Problem to work on: Where a line of the material contains the string "MoTeC", copy that line.

Extracted information:
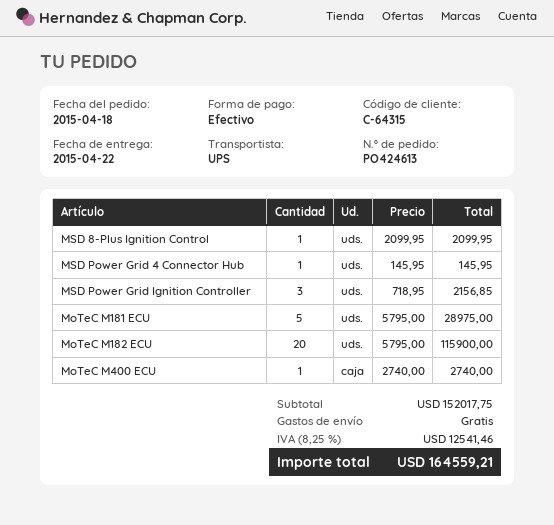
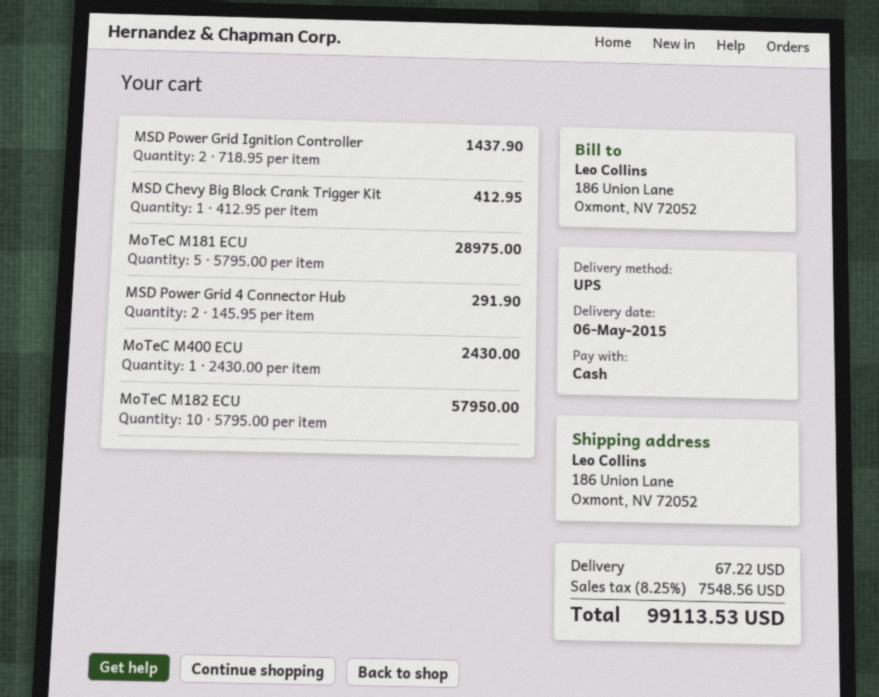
delivery date: 2015-04-22 -> 2015-05-06
MSD 8-Plus Ignition Control: 1 x 2099.95 = 2099.95 -> none
MSD Power Grid 4 Connector Hub: 1 x 145.95 = 145.95 -> 2 x 145.95 = 291.90
MSD Power Grid Ignition Controller: 3 x 718.95 = 2156.85 -> 2 x 718.95 = 1437.90
MoTeC M182 ECU: 20 x 5795.00 = 115900.00 -> 10 x 5795.00 = 57950.00
MoTeC M400 ECU: 1 x 2740.00 = 2740.00 -> 1 x 2430.00 = 2430.00
MSD Chevy Big Block Crank Trigger Kit: none -> 1 x 412.95 = 412.95
shipping: 0.00 -> 67.22
tax: 8.25% = 12541.46 -> 8.25% = 7548.56
total: 164559.21 -> 99113.53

Task solution:
MoTeC M182 ECU: 20 x 5795.00 = 115900.00 -> 10 x 5795.00 = 57950.00
MoTeC M400 ECU: 1 x 2740.00 = 2740.00 -> 1 x 2430.00 = 2430.00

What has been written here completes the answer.